Alissa Wahid Nilai Isu Kebangkitan PKI Propaganda yang Tidak Laku
Survei tersebut sendiri menyimpulkan di antaranya warga yang setuju bahwa sekarang sedang terjadi kebangkitan PKI
Penulis:
Gita Irawan
Editor:
Hendra Gunawan
"Yang percaya hubungan itu terkait dengan kebangkitan komunisme dan PKI di Indonesia hanya sebanyak 26 persen," lanjut Sirojudin.
Sedangkan analisis demografi survei tersebut, kata Sirojudin, juga menemukan bahwa awareness (kesadaran) tentang isu kebangkitan PKI lebih tinggi di kelompok laki-laki, warga perkotaan, dan tinggal di daerah Sulawesi, Jateng dan DIY, Jawa Timur, dan Jawa Barat.
Sedangkan tingkat kesetujuan terhadap isu tersebut lebih tinggi di kelompok laki-laki, tinggal di Bali, Nusa Tenggara, dan Sumatera.
"Kemudian awareness tentang isu kebangkitan PKI lebih tinggi pada warga dengan pendidikan tinggi.

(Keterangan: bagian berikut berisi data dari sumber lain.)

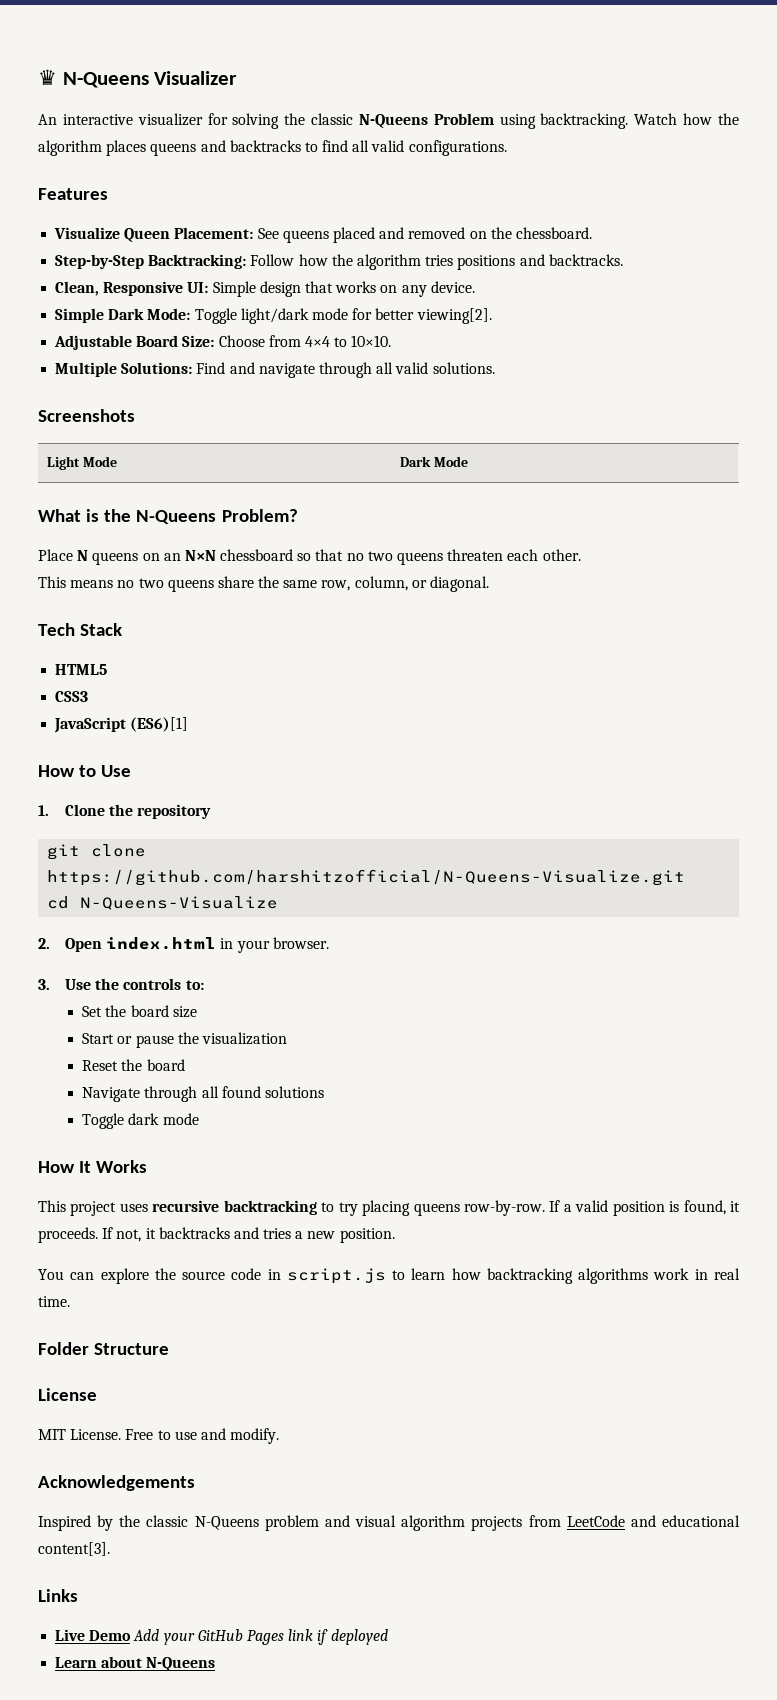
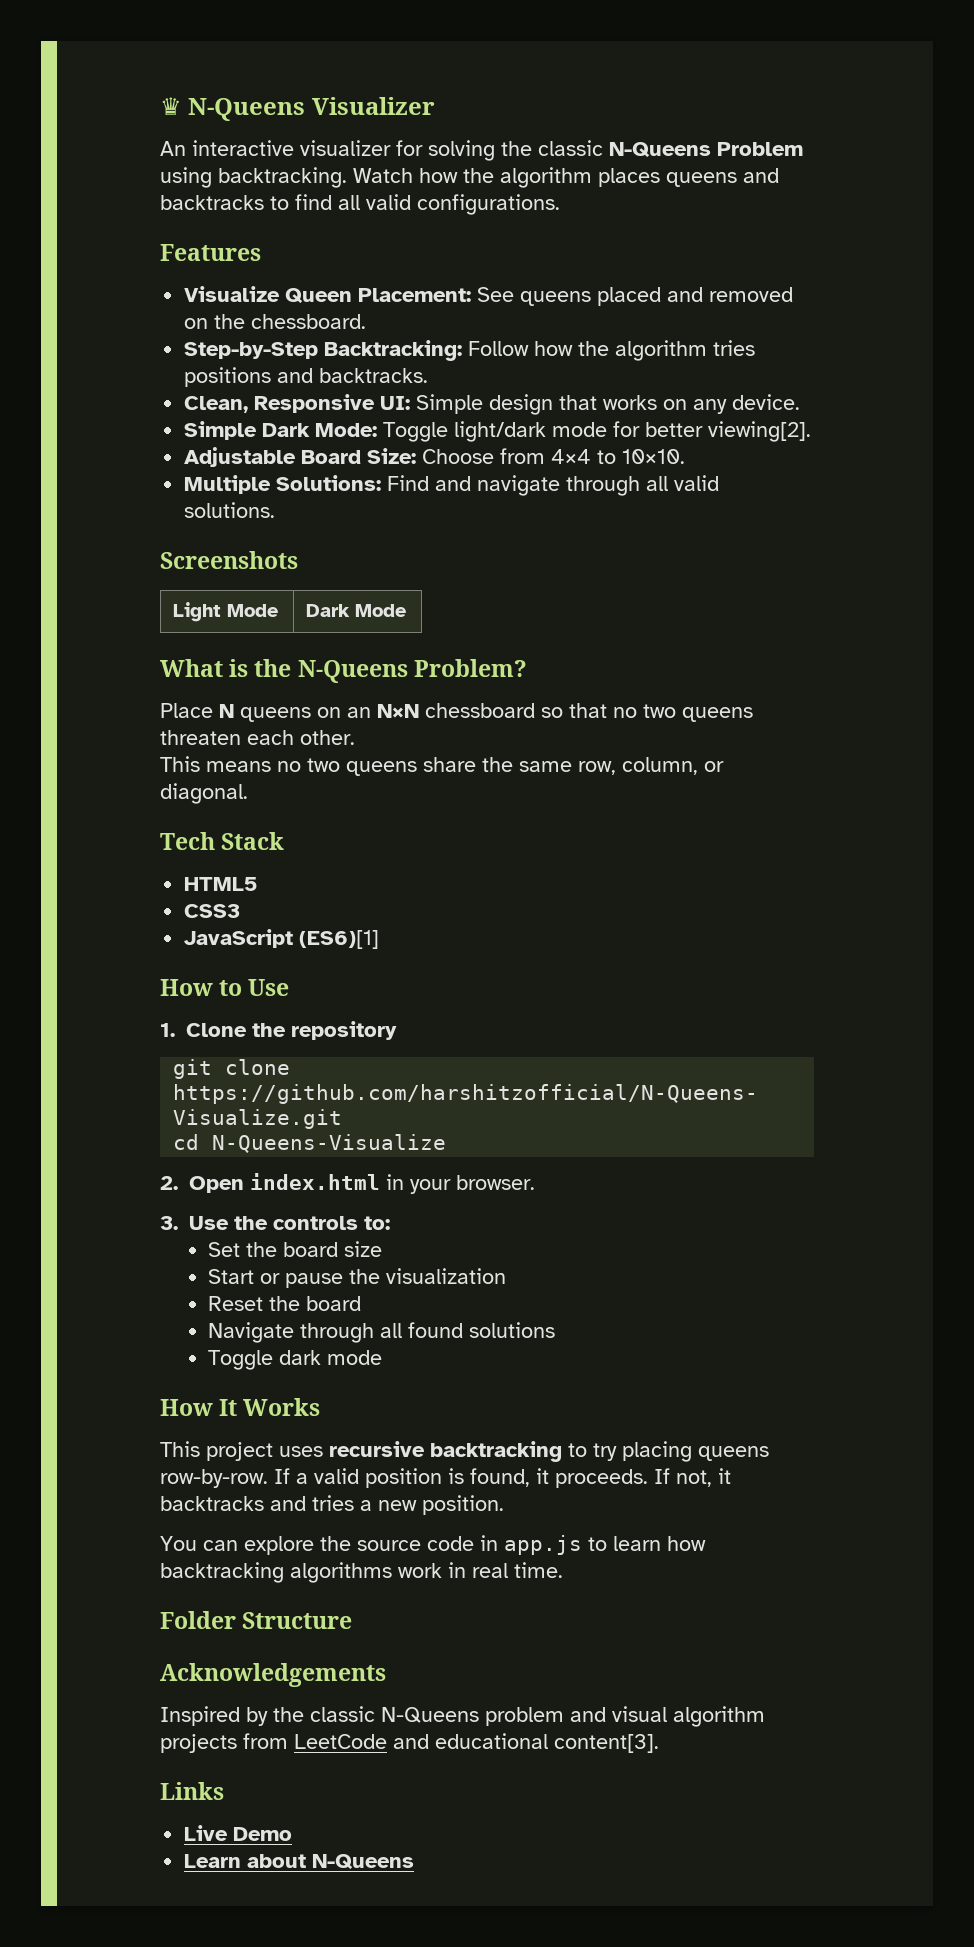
- You can explore the source code in script.js to learn how backtracking algorithms work in real time.
+ You can explore the source code in app.js to learn how backtracking algorithms work in real time.
- License
- MIT License. Free to use and modify.
- Live Demo Add your GitHub Pages link if deployed
+ Live Demo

Sementara tingkat kesetujuan terhadap isu tersebut lebih tinggi di kelompok berpendidikan rendah," kata Sirojudin.
Selain itu kesadaran tentang isu kebangkitan PKI, kata Sirojudin, lebih tinggi pada kelompok beragama Islam dan beretnis Minang.
Sementara tingkat kesetujuan terhadap isu tersebut lebih tinggi di kelompok beragama Islam dan beretnis Betawi dan Minang.

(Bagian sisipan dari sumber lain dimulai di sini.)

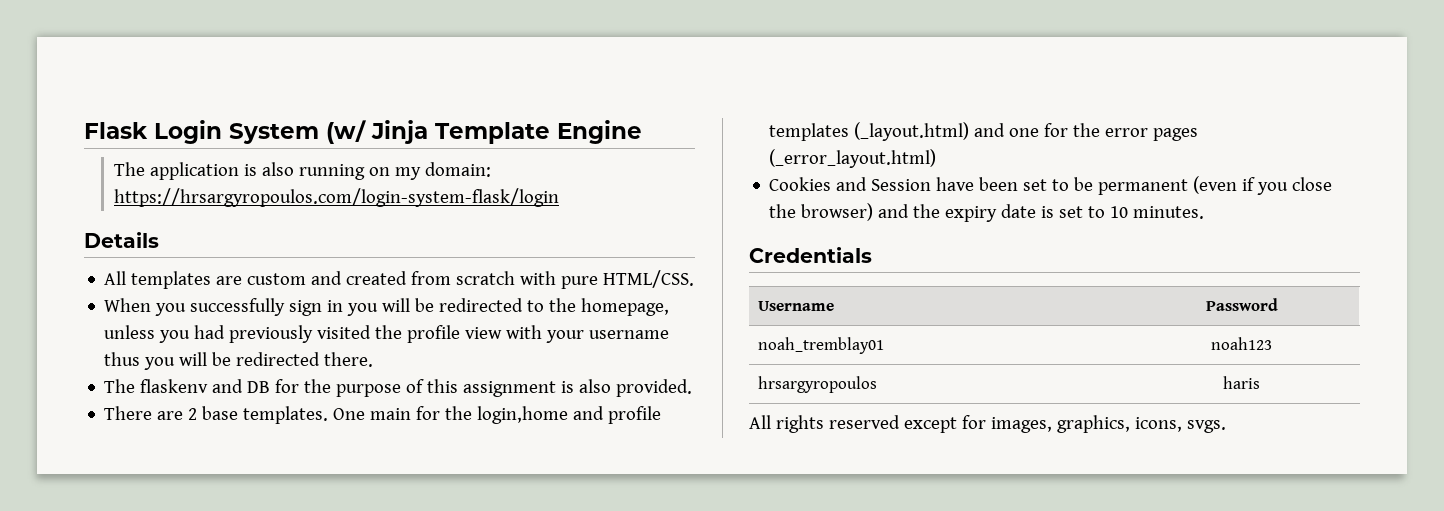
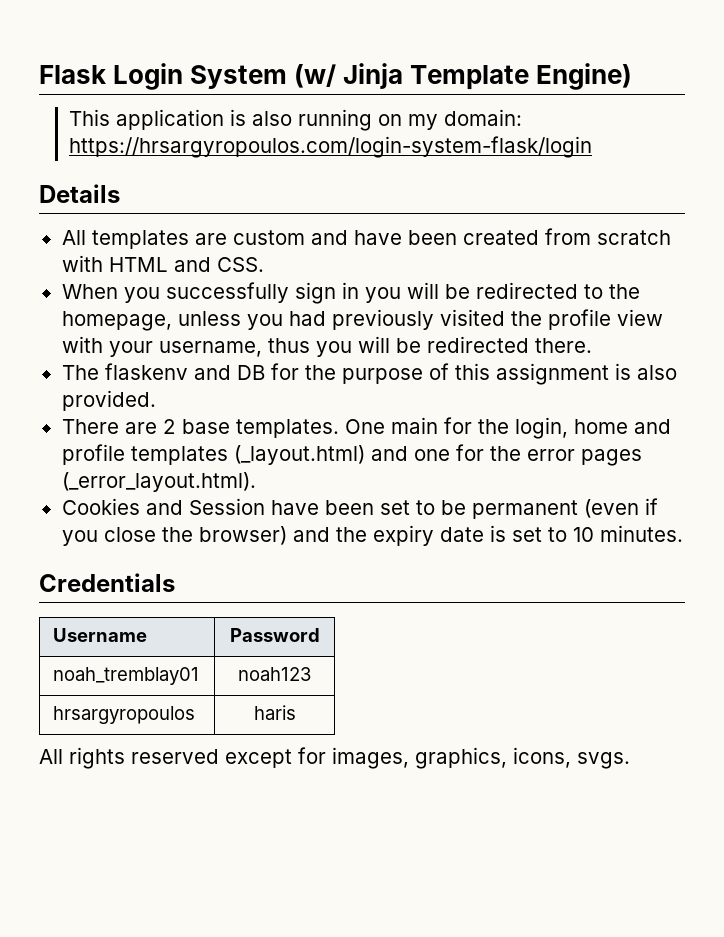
- Flask Login System (w/ Jinja Template Engine
- The application is also running on my domain: https://hrsargyropoulos.com/login-system-flask/login
+ Flask Login System (w/ Jinja Template Engine)
+ This application is also running on my domain: https://hrsargyropoulos.com/login-system-flask/login
- All templates are custom and created from scratch with pure HTML/CSS.
+ All templates are custom and have been created from scratch with HTML and CSS.
- When you successfully sign in you will be redirected to the homepage, unless you had previously visited the profile view with your username thus you will be redirected there.
+ When you successfully sign in you will be redirected to the homepage, unless you had previously visited the profile view with your username, thus you will be redirected there.
- One main for the login,home and profile templates (_layout.html) and one for the error pages (_error_layout.html)
+ One main for the login, home and profile templates (_layout.html) and one for the error pages (_error_layout.html).

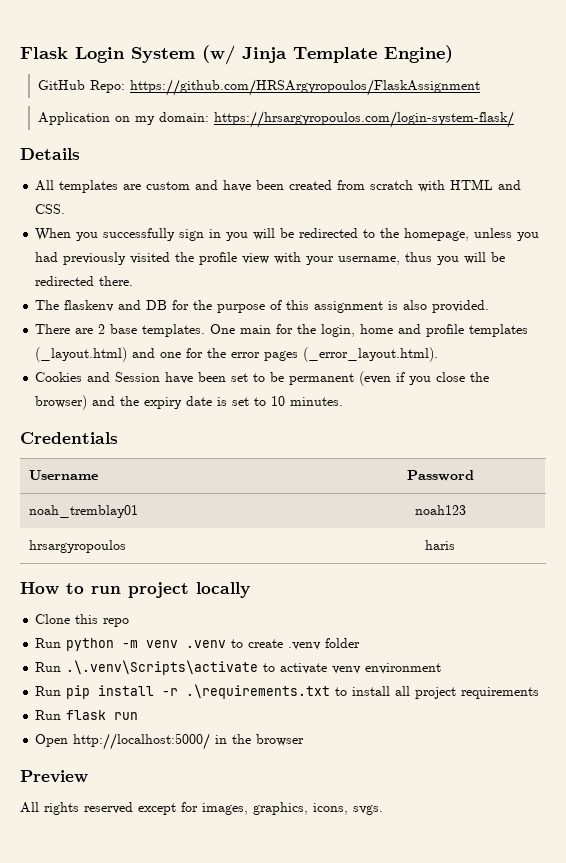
- This application is also running on my domain: https://hrsargyropoulos.com/login-system-flask/login
+ GitHub Repo: https://github.com/HRSArgyropoulos/FlaskAssignment
+ Application on my domain: https://hrsargyropoulos.com/login-system-flask/
+ How to run project locally
+ Clone this repo
+ Run python -m venv .venv to create .venv folder
+ Run .\.venv\Scripts\activate to activate venv environment
+ Run pip install -r .\requirements.txt to install all project requirements
+ Run flask run
+ Open http://localhost:5000/ in the browser
+ Preview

Tingkat kesadaran terhadap isu kebangkitan PKI, kata Sirojudin, relatif lebih tinggi di kelompok pemilih PKS.
Di antara yang aware tersebut, kata Sirojudin, tingkat kesetujuan terhadap isu tersebut lebih tinggi di kelompok pemilih partai NasDem.
"Awareness dan tingkat kesetujuan terhadap isu kebangkitan PKI di kelompok pemilih Prabowo-Sandi terlihat lebih tinggi dibanding pemilih Jokowi-Maruf Amin," kata Sirojudin.
Sementara dari 14 persen yang setuju dengan isu kebangkitan PKI ada 79 persen atau 11 persen dari total populasi yang menilai kebangkitan PKI saat ini sudah menjadi ancaman.
"Dan dari 11 persen yang menilai sudah menjadi ancaman, kata Sirojudin, mayoritas atau 8 persen dari populasi merasa pemerintah kurang atau tidak tegas sama sekali dengan ancaman kebangkitan PKI tersebut," kata Sirojudin.
Sirojudin mengatakan jumlah responden yang diwawancara dalam survei tersebut ada 1.203 responden.
Sampel dari hasil survei nasional tatap muka itu, kata Sirojudin, divalidasi dengan membandingkan populasi demografi sampel dan populasi hasil sensus BPS sehingga demografi sampel meliput provinsi, gender, desa-kota, umur etnis, dan agama.
Dan jika ada perbedaan signifikan antara demografi sampel dengan populasi sampel yang terpilih secara acak terhadap populasi pemilih nasional yang memiliki telepon, kata Sirojudin, maka dilakukan pembobotan data sedemikian rupa sehingga komposisi demografi sampel menjadi proporsional terhadap populasi.
"Margin of Error survei diperkirakan antara kurang lebih 2,9 persen pada tingkat kepercayaan 95 persen, dengan asumsi simpel random sampling. Wawancara dilakukan pada tanggal 23 sampai 26 September 2020," kata Sirojudin.